If you want an example of a legendary wine which befits a high price, look no further than the sale of 1811 Château d’Yquem a few years ago. The Yquem was exorbitant ($118 000.00), but there is something almost forgivable, even understandable, about buying a legendary wine that is 200 hundred years old, and still drinkable.

It is a different thing altogether to artificially inflate the price of a wine for the sole purpose of billing it the ‘World’s Most Expensive Wine’. The Penfold’s offering smacks of crass commercialism and opportunism.

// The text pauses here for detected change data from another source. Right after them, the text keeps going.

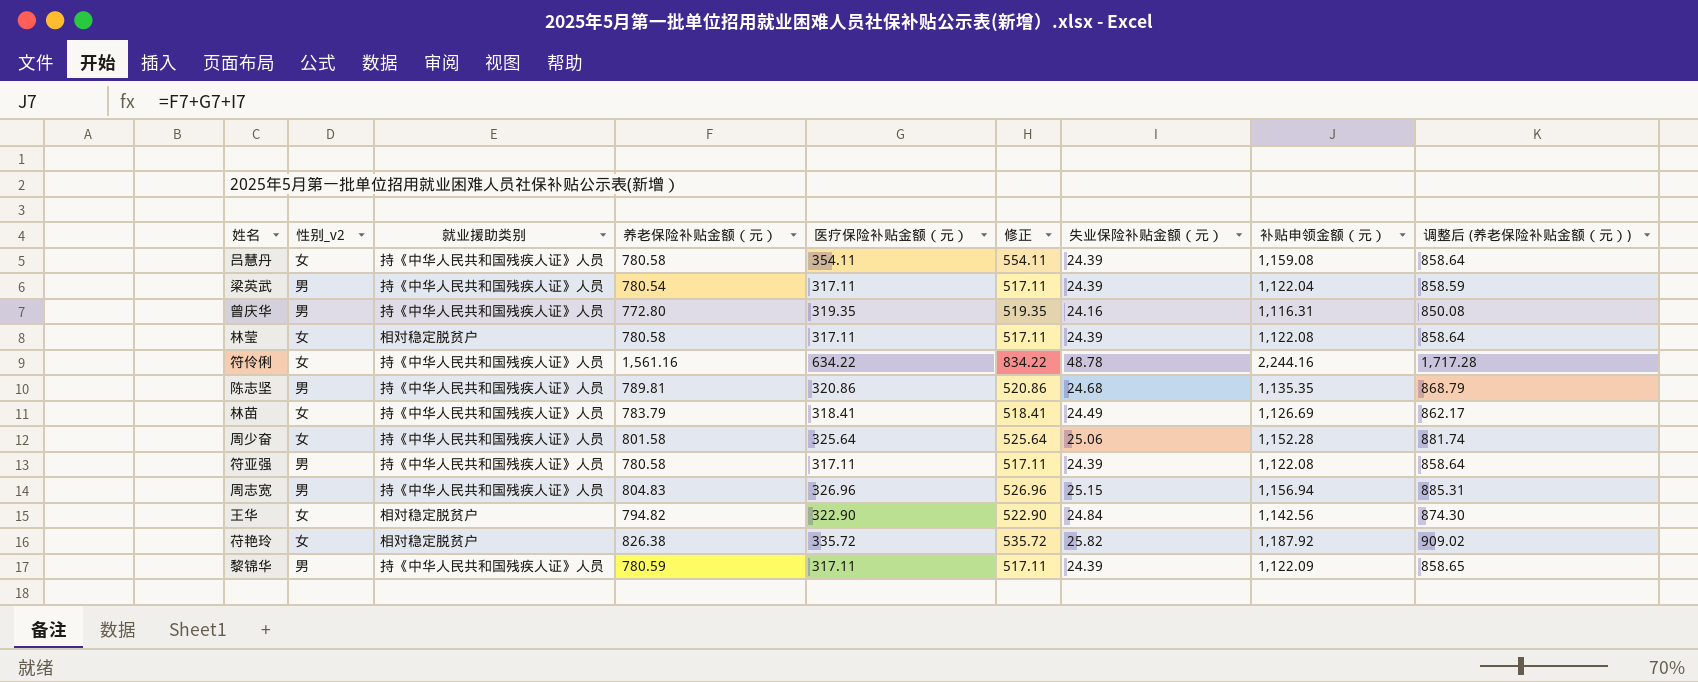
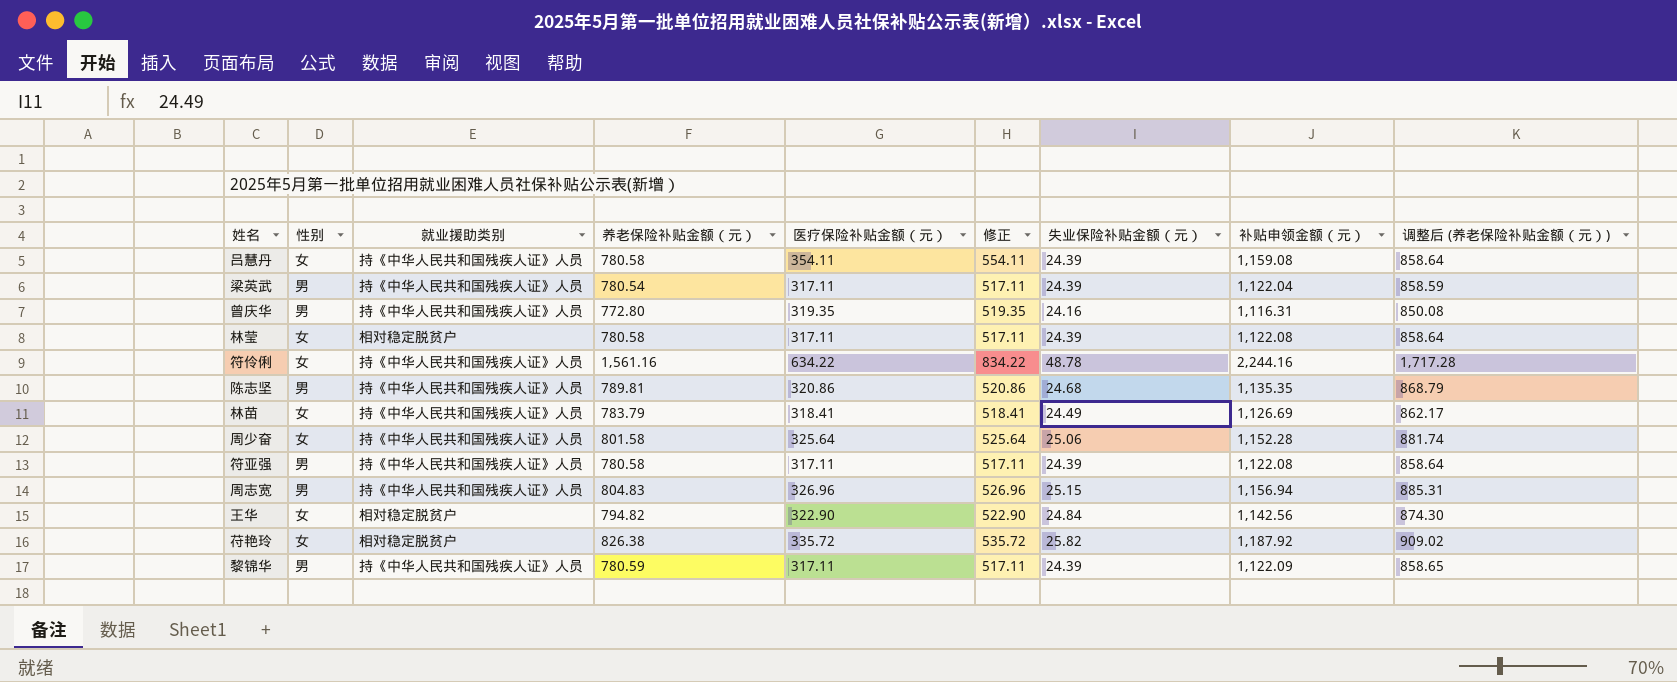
column name: 性别_v2 -> 性别

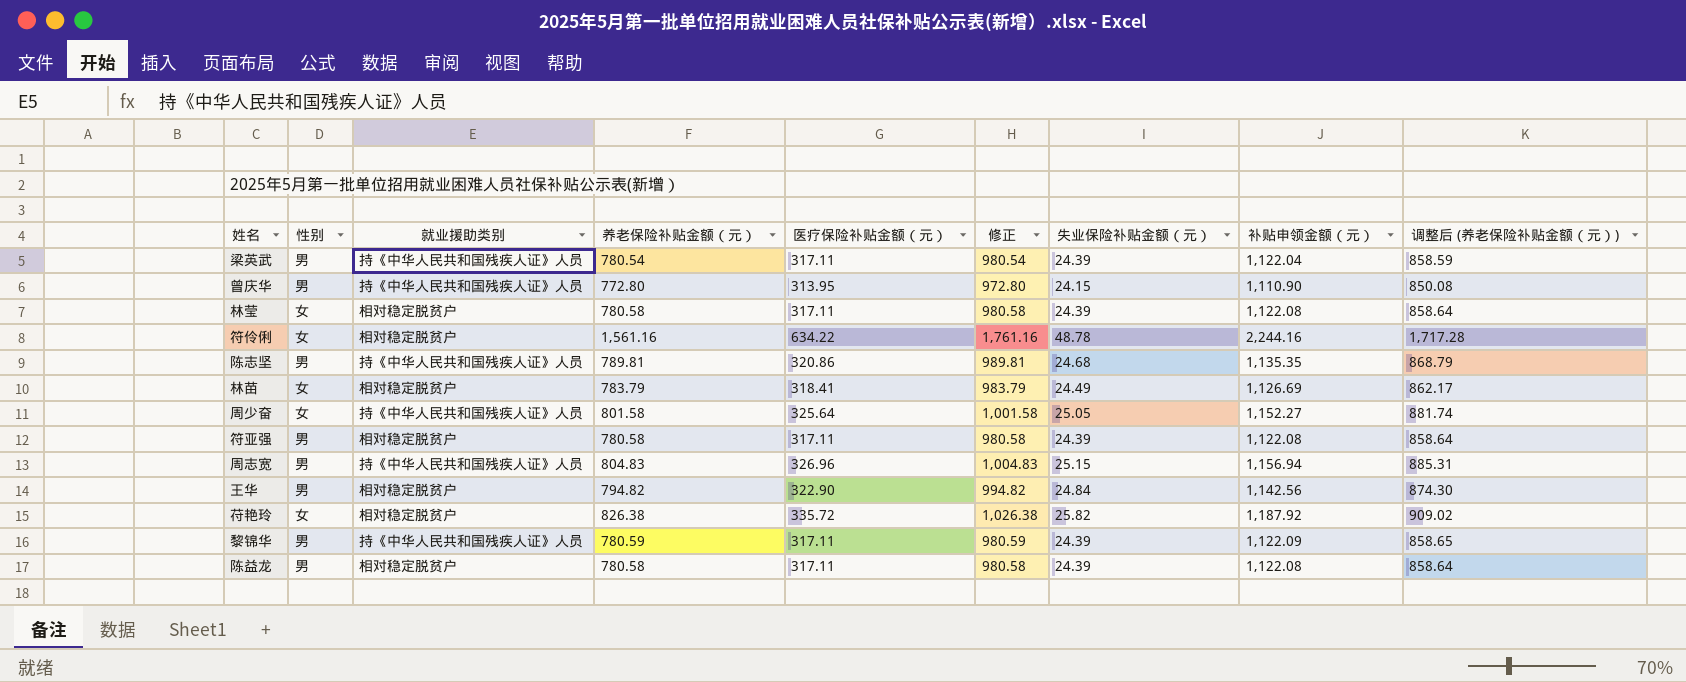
column 修正 | formula: [医疗保险补贴金额（元）] + 200 -> [养老保险补贴金额（元）] + 200
row 吕慧丹: 女 | 持《中华人民共和国残疾人证》人员 | 780.58 | 354.11 | 554.11 | 24.39 | 1,159.08 | 858.64 -> none
曾庆华 | 医疗保险补贴金额（元）: 319.35 -> 313.95
曾庆华 | 失业保险补贴金额（元）: 24.16 -> 24.15
曾庆华 | 补贴申领金额（元）: 1,116.31 -> 1,110.90
符伶俐 | 就业援助类别: 持《中华人民共和国残疾人证》人员 -> 相对稳定脱贫户
林苗 | 就业援助类别: 持《中华人民共和国残疾人证》人员 -> 相对稳定脱贫户
周少奋 | 失业保险补贴金额（元）: 25.06 -> 25.05
周少奋 | 补贴申领金额（元）: 1,152.28 -> 1,152.27
符亚强 | 就业援助类别: 持《中华人民共和国残疾人证》人员 -> 相对稳定脱贫户
王华 | 性别: 女 -> 男
row 陈益龙: none -> 男 | 相对稳定脱贫户 | 780.58 | 317.11 | 980.58 | 24.39 | 1,122.08 | 858.64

Penfolds is selling Block 42 on the basis that it is produced from the world’s oldest Cabernet Sauvignon vines, which were originally imported from France – but even with these credentials and excellent ratings, Block 42 sold for $18 000.00 for 6 liters in 2007.

How on earth can anyone justify this incredible price hike? The simple answer is that you can’t. Block 42 is not worth $168 000.00, and Penfolds knows it, which is why they have dressed the wine up to appeal to those who spend money because they can.

The limited edition (only 11 for sale, 1 of which is reserved for charity) wines came encased in an ‘Ampoule’ of hand-blown glass with ‘precious metal detailing’, which itself is lodged in a ‘bespoke Jarrah cabinet’.

But wait, there’s more!

When the owner decides to drink the contents of his ‘ampoule’, a senior wine-maker from Penfolds will personally travel to their ‘destination of choice’, and remove the ‘Ampoule’ from its ‘plumb-bob’ (??) casing, open it using a ‘specially designed, tungsten-tipped, sterling silver scribe-snap’ (???), and prepare the wine using a ‘beautifully crafted sterling silver tastevin’.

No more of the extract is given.